BT is continuing to bet big on sport, paying nearly £300 million a year for exclusive live television rights to the UEFA Champions League and Europa League football matches for three years from 2015. It is seen as a coup for BT Sport and a blow to the dominance of Sky in its football coverage in the United Kingdom. Yet the incumbent telco is paying a high price to maintain its market share, rather than promoting improved broadband services.

It is the first time that a single organisation in the United Kingdom has acquired the exclusive live rights to all matches from both European tournaments. The aim is to boost football coverage on the BT Sport channels. The company says it will show a selection of matches free on BT Sport, even to homes that have not signed up to the channels.

Gavin Patterson, the chief executive of BT, said: “The live rights will give a major boost to BT Sport and give people yet another reason to take our terrific service.” He spoke of “giving sport back to the fans” and making European football “far more accessible and affordable with BT.”

The rights are currently shared by Sky and ITV. BT is investing more than twice what those companies are currently paying for the coverage rights.

“We bid with a clear view of what the rights are worth to us. It seems BT chose to pay far in excess of our valuation,” said a Sky statement. “If we thought it was worth more, we’d have paid more.”

BT is already paying £738m over three years for the rights to 38 live Premier League matches a season, while Sky is paying £2.3bn for 116 matches a season over the same period.

It means that BT is paying over half a billion pounds a year for football rights alone, excluding the cost of coverage and setting up a new broadcast centre. That is about the combined programme budget of BBC Two, BBC Three and BBC Four, or more than is spent on all BBC network and local radio programmes.

It works out at £78 for each of the 7 million BT broadband subscribers. Between them, they generate around £1.1 billion in broadband and television revenue for BT, which works out at an average annual revenue per user of £165. So nearly half of the total revenue for BT broadband and television services is being spent on football rights.

It works out at even worse value for the 900,000 BT TV customers, at over £600 per household spent on football rights alone. That is more than the total £559 average revenue per customer for Sky, across television broadband and telephony services combined.
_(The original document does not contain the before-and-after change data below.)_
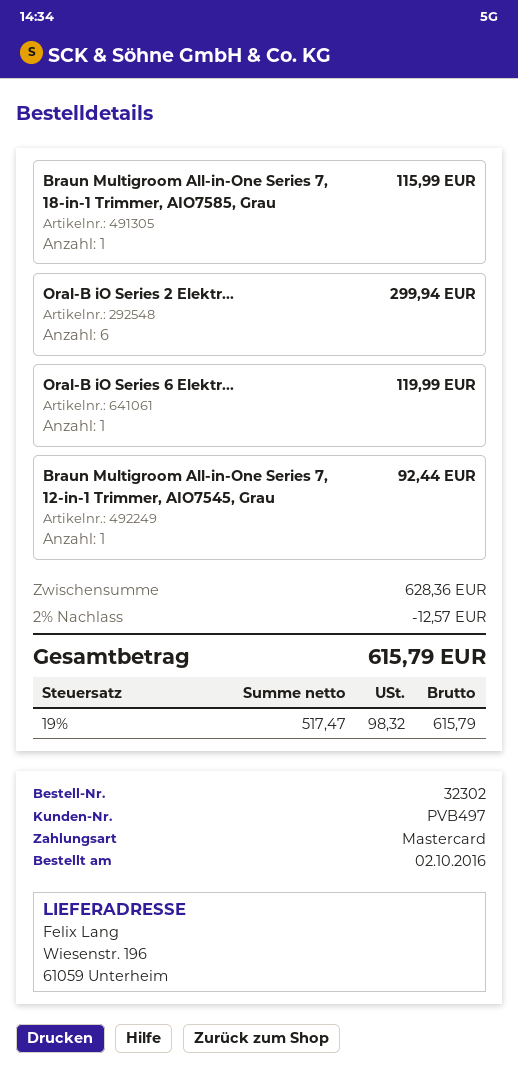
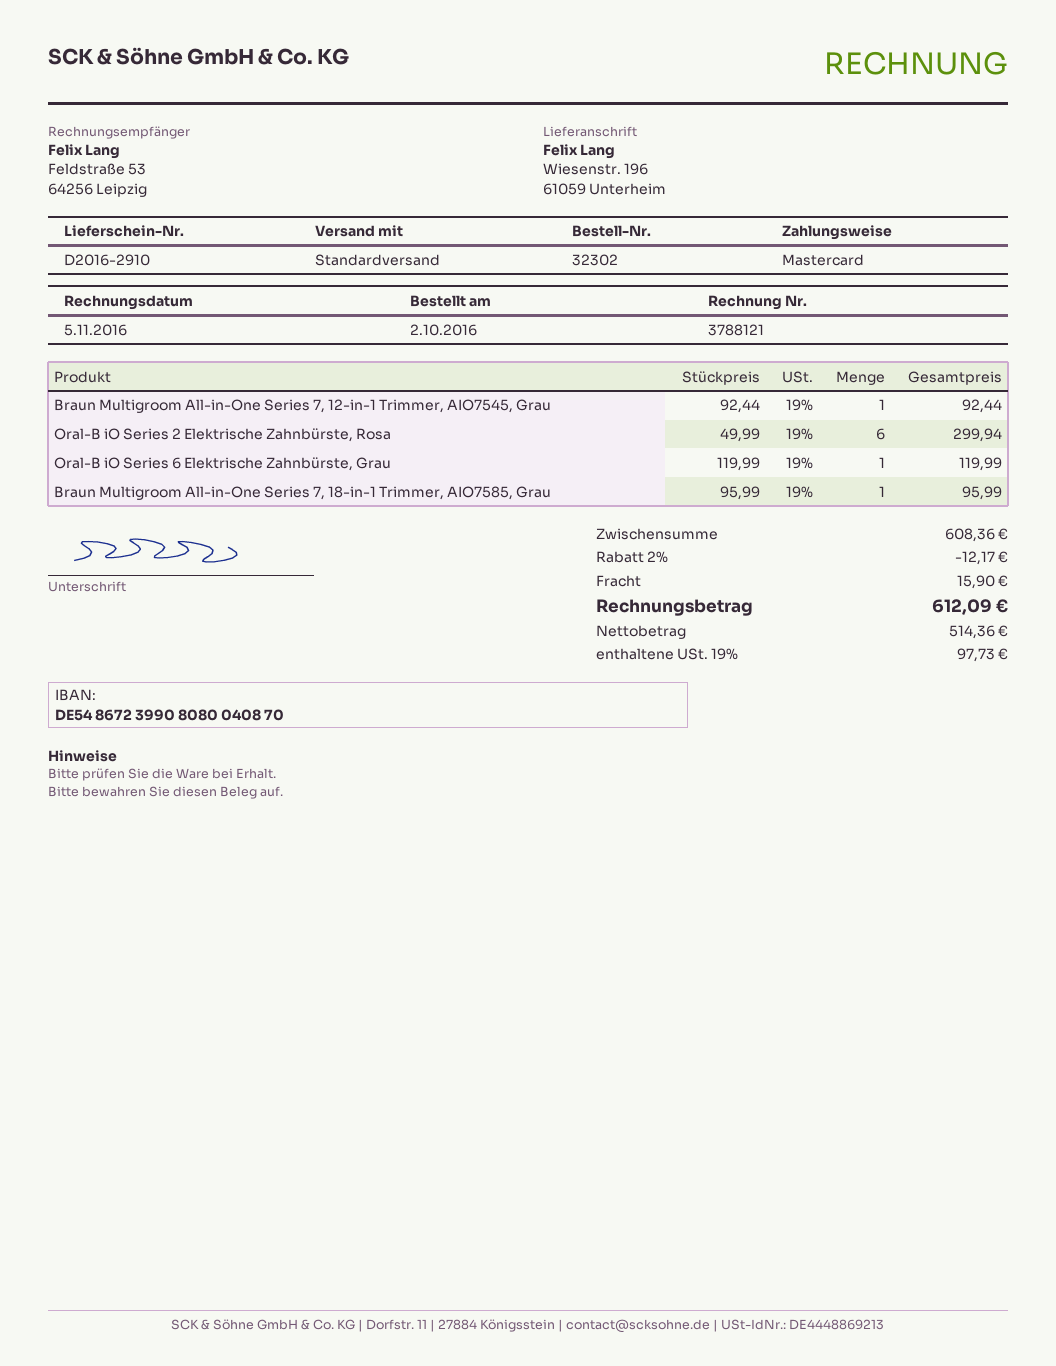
Braun Multigroom All-in-One Series 7, 18-in-1 Trimmer, AIO7585, Grau: 1 for 115.99 -> 1 for 95.99
subtotal: 628.36 -> 608.36
discount: 2% = 12.57 -> 2% = 12.17
shipping: none -> 15.90
net: 517.47 -> 514.36
tax: 19% = 98.32 -> 19% = 97.73
total: 615.79 -> 612.09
BT is increasing its monthly broadband charges by 6.5% from January 2014.

While football coverage is often seen as key part of pay-television programming, it still attracts relatively small numbers of viewers, with an average audience of around 1.5 million viewers a match in the United Kingdom, although that does not include those watching in pubs and clubs.
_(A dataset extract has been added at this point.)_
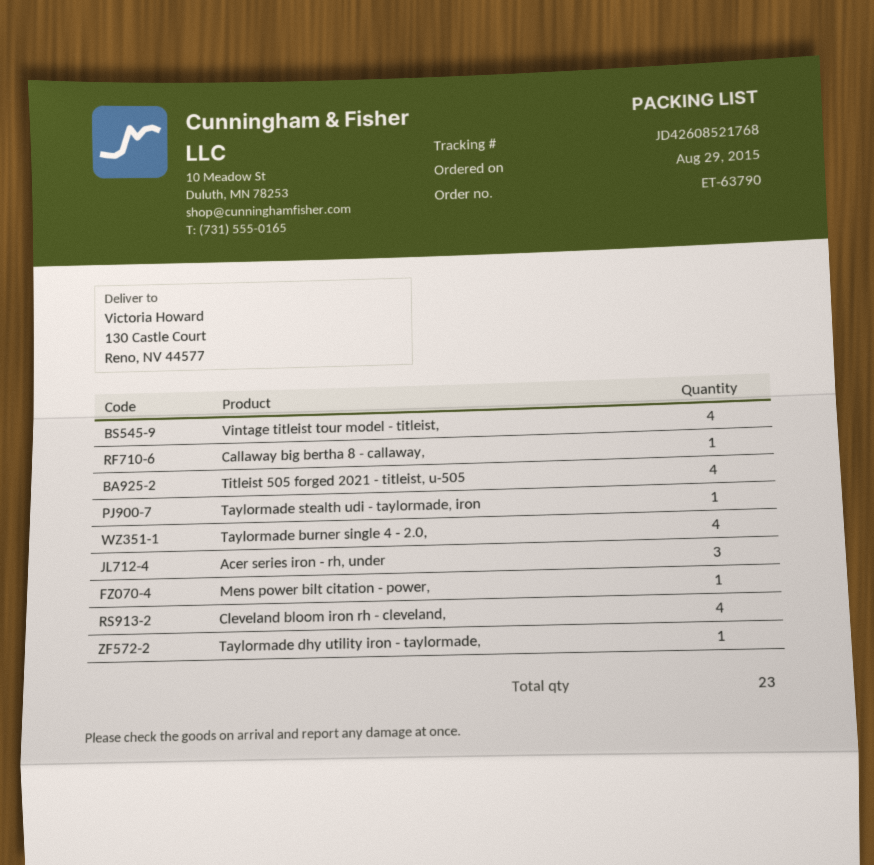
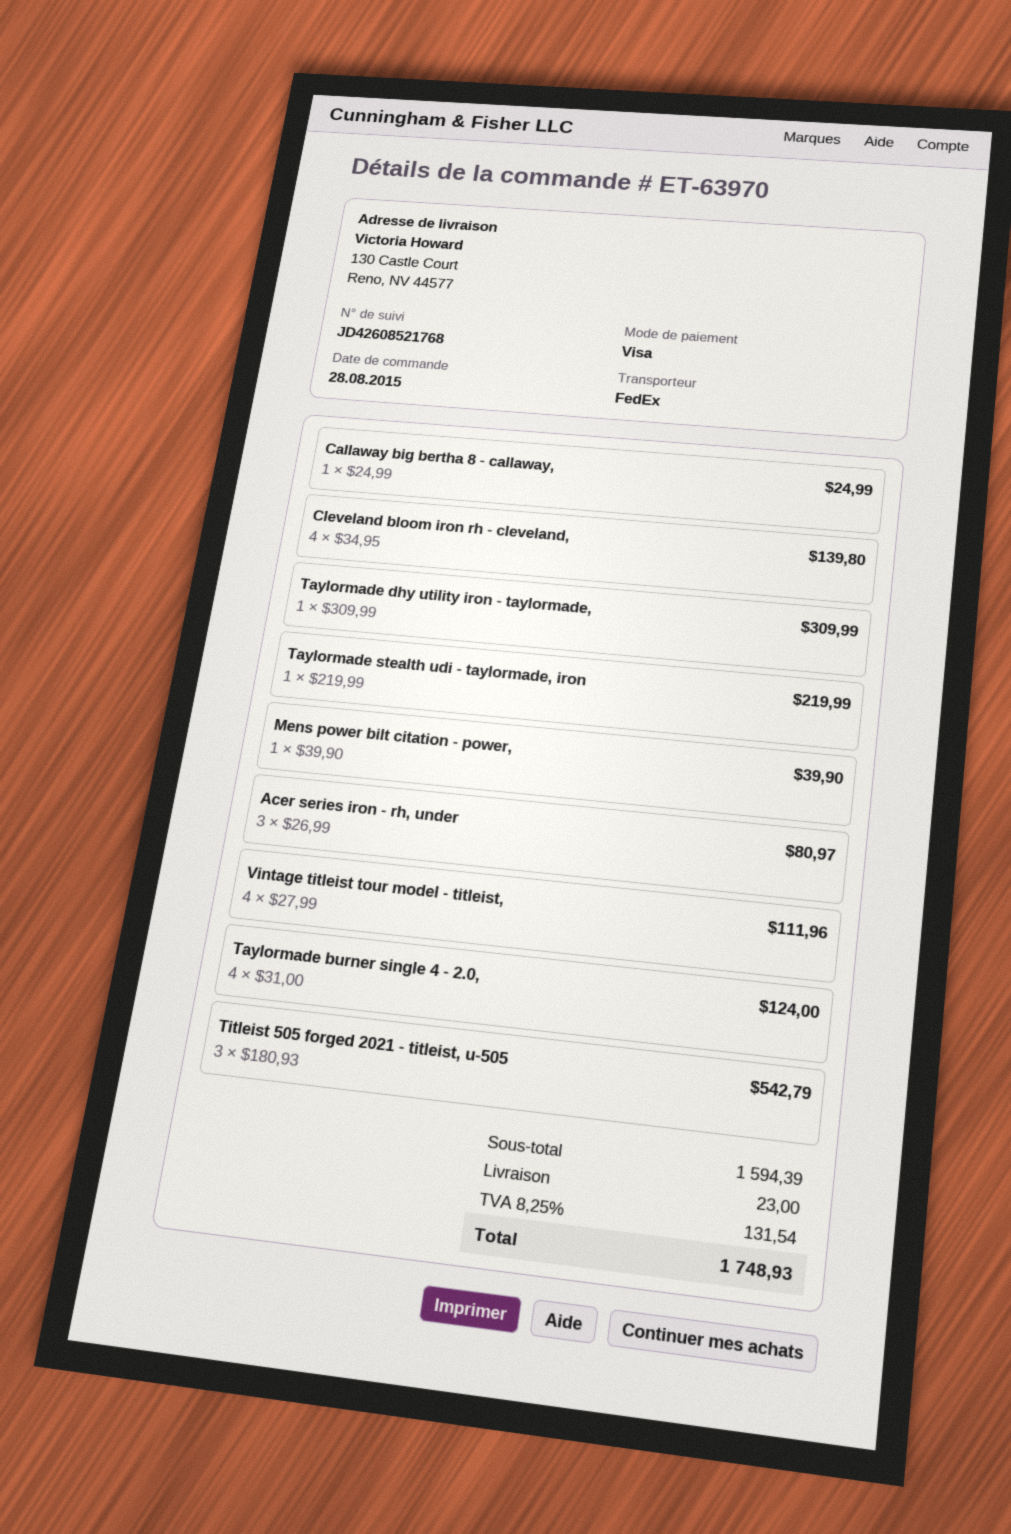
order number: ET-63790 -> ET-63970
order date: 2015-08-29 -> 2015-08-28
Titleist 505 forged 2021 - titleist, u-505: 4 -> 3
In the last week of October, BT Sport reached around 3 million viewers, or just over 600,000 a day, which is just over 1% of the total television audience, according to the audience research organization BARB.

The highest rating for BT Sport 1 was 611,000 viewers for a Barclays Premier League match late on a Saturday evening, while a UEFA Europa League match on a Thursday evening scored only 45,000 viewers, insofar as sampling error allows any confidence in estimates.
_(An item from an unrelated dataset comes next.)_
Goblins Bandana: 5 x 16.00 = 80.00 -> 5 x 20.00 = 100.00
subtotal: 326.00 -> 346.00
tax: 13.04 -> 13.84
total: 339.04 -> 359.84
Even if BT makes available some of the games for free, it is difficult to see how the loss of some matches from the free-to-air commercial channel ITV will benefit viewers.

The aim for BT is to reduce defections of customers to Sky and attract subscribers to BT Sport, which is currently available bundled with premium BT broadband packages.

In its quarterly results, BT spent an extraordinary amount of time talking about football, announcing proudly that more than two million of its customers have signed up to the BT Sport channel. The majority of these were already BT broadband subscribers.

So far BT is measuring its success in reducing line losses a modest increase in broadband subscribers, although pre-tax profits were down 13% to £948 million over six months, partly as a result of the investment in sport.

BT is now committed to spending around two billion pounds to provide coverage of football matches that could previously be seen elsewhere.

Yet the strategy is strangely reliant upon its competitors. BT is dependent on distributing its own BT Sports channel on the Sky and Virgin Media platforms to achieve reach.

Meanwhile BT has been dragging its feet on investment in rural broadband, contributing only £356 million to projects, despite accepting subsidies of £1.2 billion of public money, according to a report by the Public Accounts Committee.

In large areas of the country there are still many homes that can only receive broadband at less than two megabits per second.

Some might wonder whether the telecommunications company might be better advised to invest in broadband infrastructure and its core business rather than attempting to compete as a pay-television provider.